Opinion: No 'absolute' right to study ancestors
"ALAN Schneider and Cleone Hawkinson want us to believe the U.S. Army Corps of Engineers erred in its handling of a recently discovered human jawbone.

Their misinformation and disinformation about this hardly aids public understanding, but does promote the views of the group they represent.

Their group would prefer, for their own ends, to ignore parts of the Native American Graves Protection and Repatriation Act (NAGPRA), one of our most important cultural property laws. Fortunately, Congress did not believe the intensive lobbying against the law and unanimously passed NAGPRA, which President George H. W. Bush signed in 1990.

Schneider and Hawkinson want these, and other human remains, held as property for future study — yet the law gives no absolute rights to scientists to study such remains or requires that agencies maintain them for future study. They may not like it, but Congress did not accept their opinions in this matter.

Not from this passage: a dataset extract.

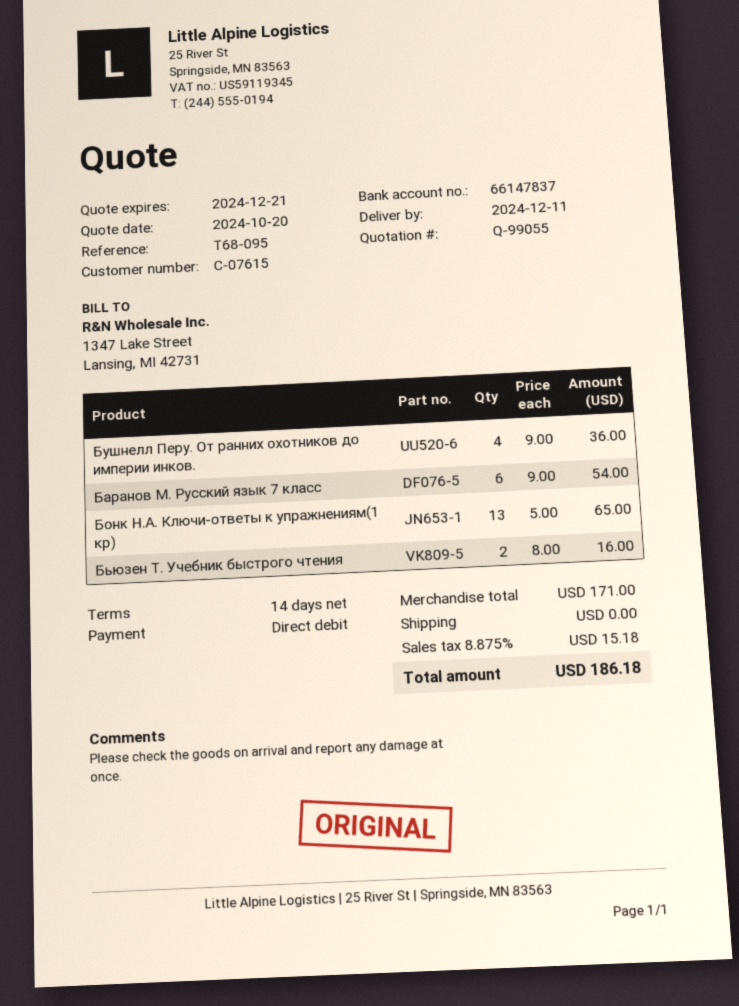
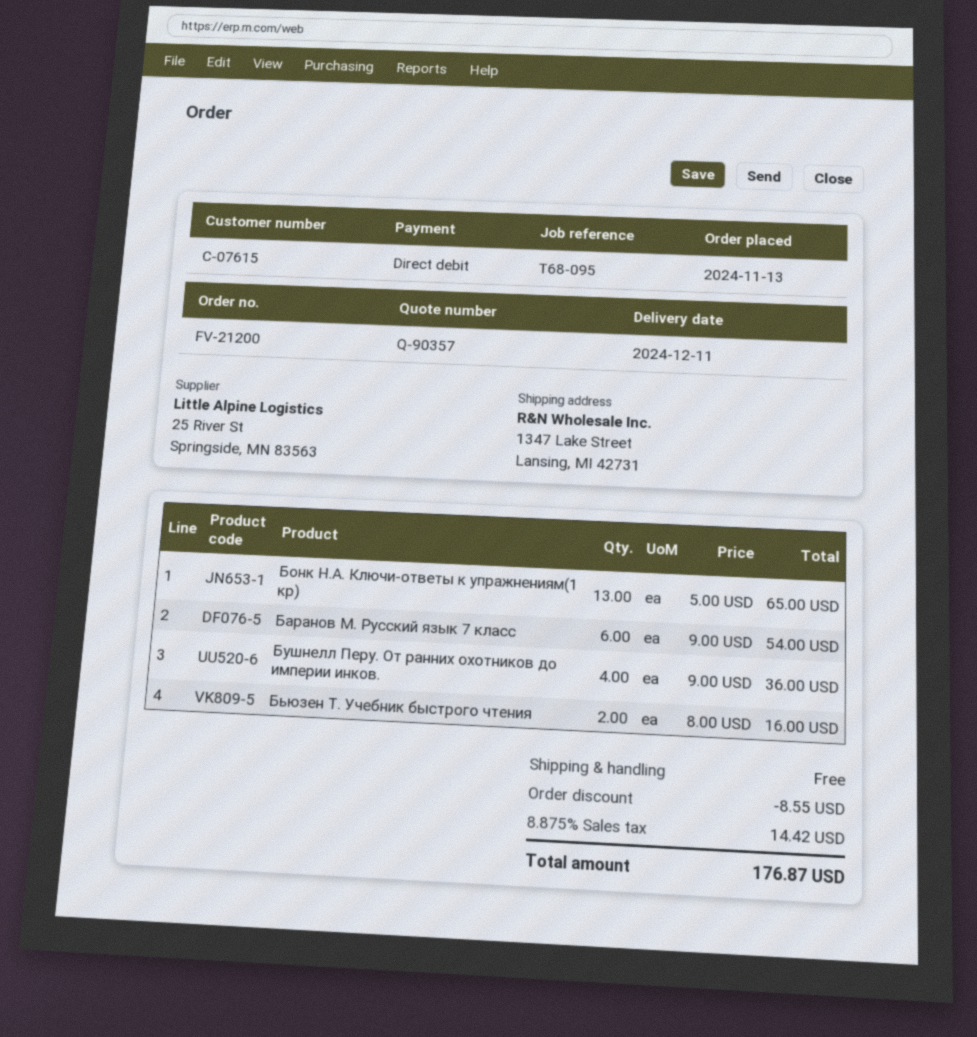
quote number: Q-99055 -> Q-90357
discount: none -> 8.55
tax: 8.875% = 15.18 -> 8.875% = 14.42
total: 186.18 -> 176.87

They would also like us to believe that tribes will always try to bias outcomes in order to rebury remains, and that the federal government will always cater to Native American tribal wishes, something tribal leaders would be surprised to learn. Do Schneider and Hawkinson really believe that tribes want to undertake the cost and trouble to rebury human remains that are not Native American? That's just silly.

Tribes are not opposed to science, and many, like the Umatilla, have their own professional archaeological staff. They are opposed to bad science and to scientists who would destroy Native American civil and other rights in the name of "science.""

Get the Story:
James Nason: Corps followed the law in handling of jawbone found on the Columbia River (The Seattle Times 9/23)

Earlier Opinion:
Alan Schneider and Cleone Hawkinson: Did U.S. Corps of Engineers learn nothing from the Kennewick Man case? (The Seattle Times 9/15)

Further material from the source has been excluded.